-------- DATASET RECORDS
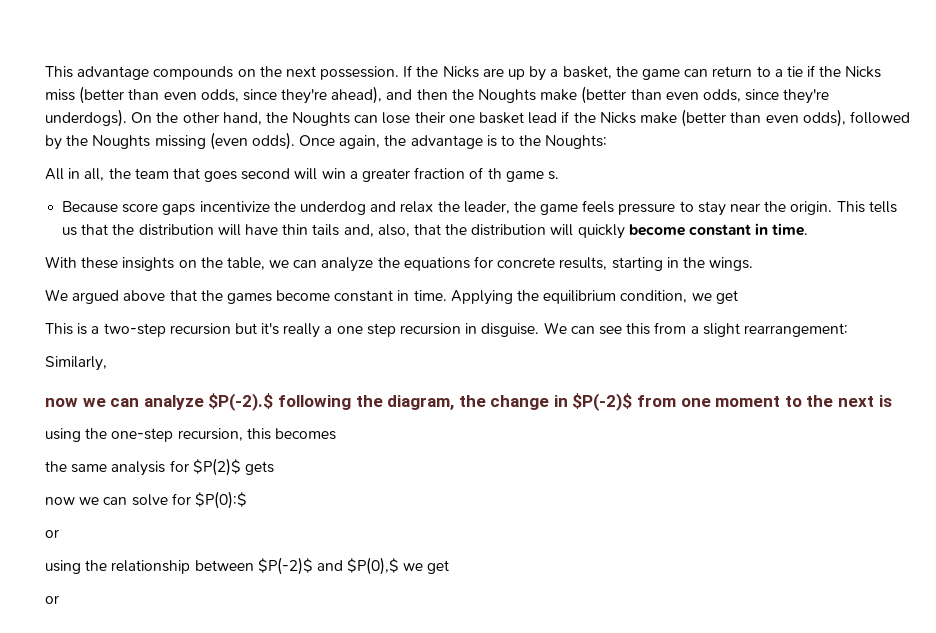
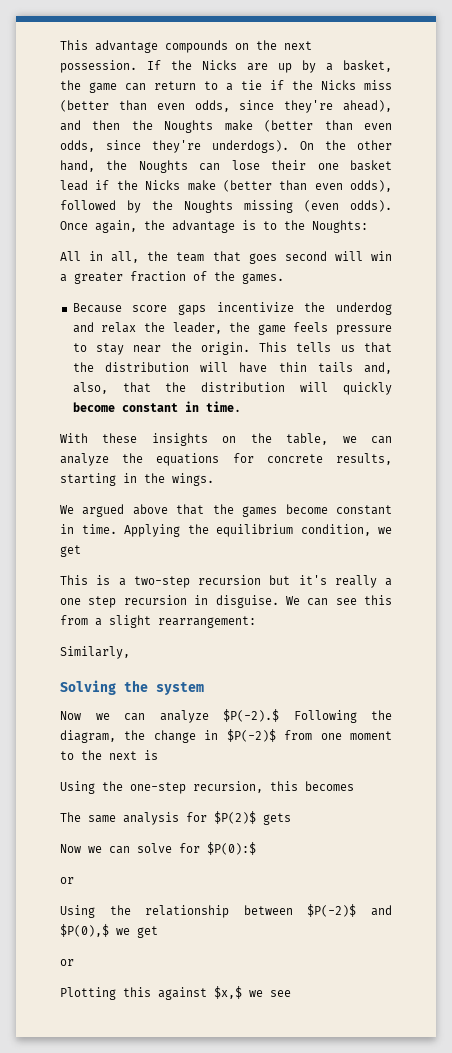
- All in all, the team that goes second will win a greater fraction of th game s.
+ All in all, the team that goes second will win a greater fraction of the games.
- now we can analyze $P(-2).$ following the diagram, the change in $P(-2)$ from one moment to the next is
+ Solving the system
+ Now we can analyze $P(-2).$ Following the diagram, the change in $P(-2)$ from one moment to the next is
- using the one-step recursion, this becomes
+ Using the one-step recursion, this becomes
- the same analysis for $P(2)$ gets
+ The same analysis for $P(2)$ gets
- now we can solve for $P(0):$
+ Now we can solve for $P(0):$
- using the relationship between $P(-2)$ and $P(0),$ we get
+ Using the relationship between $P(-2)$ and $P(0),$ we get
+ Plotting this against $x,$ we see

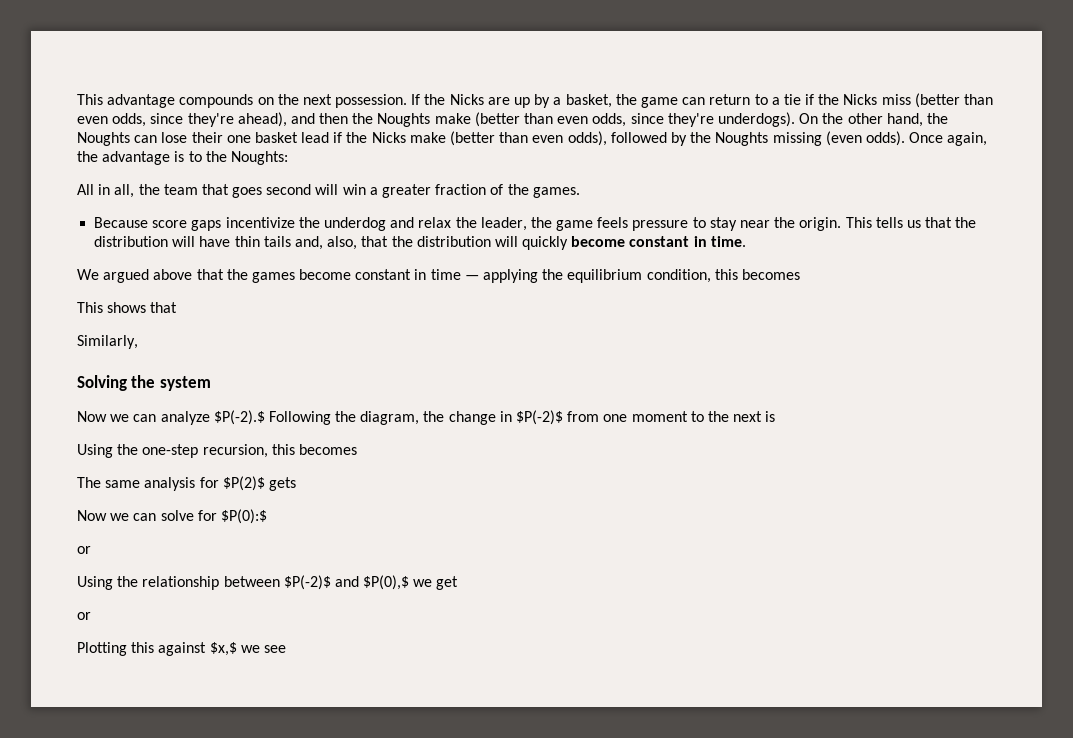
- With these insights on the table, we can analyze the equations for concrete results, starting in the wings.
- We argued above that the games become constant in time. Applying the equilibrium condition, we get
- This is a two-step recursion but it's really a one step recursion in disguise. We can see this from a slight rearrangement:
+ We argued above that the games become constant in time — applying the equilibrium condition, this becomes
+ This shows that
----------------
Pictures excluded, repeat the material above from its first line through the line containing "Solving the system", both included.

- All in all, the team that goes second will win a greater fraction of th game s.
+ All in all, the team that goes second will win a greater fraction of the games.
- now we can analyze $P(-2).$ following the diagram, the change in $P(-2)$ from one moment to the next is
+ Solving the system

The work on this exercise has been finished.